Eser, uzun bir Giriş
bölümüyle başlar. Burada yazar, Bizans tarihinin hüzünlü, çalkantılı ve
dokunaklı bir tarihi kesit olduğunu, fakat aynı zamanda en az ilgi gösterilen
tarihlerden biri de olduğunu söyler. Burada Latin istilasının İstanbul’da
yaptığı tahribat uzun uzadıya anlatılır. Doğu Roma’nın uzun asırlar içindeki
durumu, yer yer Batı Roma ile de kıyaslanarak tespit edilir. Bu tespitler
yapılırken Bizans’ın imparatorları ve dönemlerinde olan olaylar kronolojik sıra
takip edilerek kısaca aktarılır. Özellikle Batılı yazarlardan sıkça alıntılar
yapılır. Bizans İstanbul’u hakkında eser veren yazarlar sıralanır ve her birinin
verdikleri değerli bilgilerin mahiyeti hatırlatılır. Eserin ikinci cildini
meydana getiren Osmanlı dönemi eserlerinin incelenmesi gereği de yine eski
kaynaklardan ve kişisel araştırmalardan yola çıkılarak belirtilir (Bkz. Murat Ali
Karavelioğlu
vd, İhtifalci Mehmed Ziya Bey İstanbul ve
Boğaziçi – Bizans ve Osmanlı Medeniyetlerinin Ölümsüz Mirası, Karizma A.Ş.
İstanbul 2005).
İstanbul
ve Boğaziçi’nin
tamamı on altı bölümden meydana gelmektedir. Bu bölümlerden ilk altısı, Doğu
Roma dönemi tarihi eserlerinin anlatıldığı birinci ciltte, kalan bölümler de
Osmanlı dönemi tarihi eserlerinin anlatıldığı ikinci ciltte yer alır.

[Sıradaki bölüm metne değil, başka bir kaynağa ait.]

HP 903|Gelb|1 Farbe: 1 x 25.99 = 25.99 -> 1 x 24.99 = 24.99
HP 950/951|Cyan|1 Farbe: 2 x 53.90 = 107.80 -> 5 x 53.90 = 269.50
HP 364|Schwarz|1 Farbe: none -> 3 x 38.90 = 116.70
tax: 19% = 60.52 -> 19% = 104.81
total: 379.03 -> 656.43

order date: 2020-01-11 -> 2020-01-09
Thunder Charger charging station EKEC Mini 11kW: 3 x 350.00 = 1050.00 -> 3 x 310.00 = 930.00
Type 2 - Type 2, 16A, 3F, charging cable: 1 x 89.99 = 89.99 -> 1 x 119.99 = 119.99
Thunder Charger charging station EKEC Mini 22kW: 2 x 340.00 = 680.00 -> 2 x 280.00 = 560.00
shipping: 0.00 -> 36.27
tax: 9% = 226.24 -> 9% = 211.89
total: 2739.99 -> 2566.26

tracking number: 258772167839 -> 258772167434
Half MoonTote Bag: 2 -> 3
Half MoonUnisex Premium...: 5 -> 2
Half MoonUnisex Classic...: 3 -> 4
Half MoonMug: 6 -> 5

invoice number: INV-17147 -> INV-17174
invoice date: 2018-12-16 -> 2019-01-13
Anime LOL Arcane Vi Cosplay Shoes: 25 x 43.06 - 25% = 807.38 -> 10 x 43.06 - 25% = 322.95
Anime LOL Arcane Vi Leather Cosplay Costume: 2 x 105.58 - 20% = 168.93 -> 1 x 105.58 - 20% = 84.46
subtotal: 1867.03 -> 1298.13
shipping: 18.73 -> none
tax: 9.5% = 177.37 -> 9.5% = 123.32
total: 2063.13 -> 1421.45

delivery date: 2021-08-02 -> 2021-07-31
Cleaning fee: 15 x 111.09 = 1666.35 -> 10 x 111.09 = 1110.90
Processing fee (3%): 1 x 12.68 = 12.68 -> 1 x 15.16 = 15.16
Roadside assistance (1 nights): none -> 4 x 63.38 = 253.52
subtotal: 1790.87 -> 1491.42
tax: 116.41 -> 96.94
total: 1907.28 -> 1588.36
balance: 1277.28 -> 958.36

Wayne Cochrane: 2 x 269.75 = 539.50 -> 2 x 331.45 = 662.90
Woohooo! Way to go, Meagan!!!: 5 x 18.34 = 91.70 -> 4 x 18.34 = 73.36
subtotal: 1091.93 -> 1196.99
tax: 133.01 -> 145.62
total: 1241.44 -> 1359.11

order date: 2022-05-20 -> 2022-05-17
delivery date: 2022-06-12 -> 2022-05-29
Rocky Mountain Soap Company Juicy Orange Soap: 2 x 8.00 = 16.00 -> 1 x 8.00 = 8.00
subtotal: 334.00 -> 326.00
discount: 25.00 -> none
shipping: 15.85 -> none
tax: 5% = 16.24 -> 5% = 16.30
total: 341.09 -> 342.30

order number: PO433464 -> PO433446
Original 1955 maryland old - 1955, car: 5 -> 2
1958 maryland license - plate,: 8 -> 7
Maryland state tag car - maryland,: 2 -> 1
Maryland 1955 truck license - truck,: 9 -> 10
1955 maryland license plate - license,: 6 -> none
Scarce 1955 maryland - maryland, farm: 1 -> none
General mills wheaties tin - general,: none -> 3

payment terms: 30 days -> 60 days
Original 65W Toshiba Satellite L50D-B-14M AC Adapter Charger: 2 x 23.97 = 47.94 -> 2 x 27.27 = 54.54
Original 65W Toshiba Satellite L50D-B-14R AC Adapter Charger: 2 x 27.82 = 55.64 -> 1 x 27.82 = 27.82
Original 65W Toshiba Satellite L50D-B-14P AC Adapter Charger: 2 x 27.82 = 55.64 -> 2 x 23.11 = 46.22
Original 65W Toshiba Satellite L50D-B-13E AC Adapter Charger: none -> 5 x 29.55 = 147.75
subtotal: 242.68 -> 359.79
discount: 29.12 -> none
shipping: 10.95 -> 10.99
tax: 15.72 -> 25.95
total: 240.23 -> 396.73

İstanbul’un büyük caddeleri, surları, kapıları, meydanları, büyük camileri,
sarayları, çeşmeleri, limanları ve daha birçok yönleri tarihi süreç içerisinde
ayrıntılarıyla, adeta gezer gibi ve çok kıymetli resim ve çizimlerle
anlatılmıştır. Eserde yer alan fotoğraf ve çizimler, en az eserin içeriği kadar
değer arz eder. Doğrusu, yüz yılı aşkın bir süre önce İstanbul’un en önemli
tarihi mekânlarını fotoğraflamak, çizimle kayıt altına almak kitabın
orijinalliğini artırmaktadır. Tıpkı bunun gibi kitabelerin okunuşunu
kaydetmesi, efsane ve söylencelere yer vermesi vb yönleriyle yazar, sözlü ve
yazılı edebiyatın imkânlarından yararlanmış ve eserini zenginleştirmiştir.
Eserin,
sadeleştirilerek yeni harflere aktarılmış bir yayını 2005 yılında Murat Karavelioğlu, Enfel Doğan, Yahya Başkan, İsmail
Mangaltepe ve İsmail Karaca tarafından yapılmıştır.
Ayrıca Murat A. Karavelioğlu, 2009 yılında
düzenlenen bilimsel bir toplantıda yazarı ve eseri tüm yönleriyle tanıtmıştır.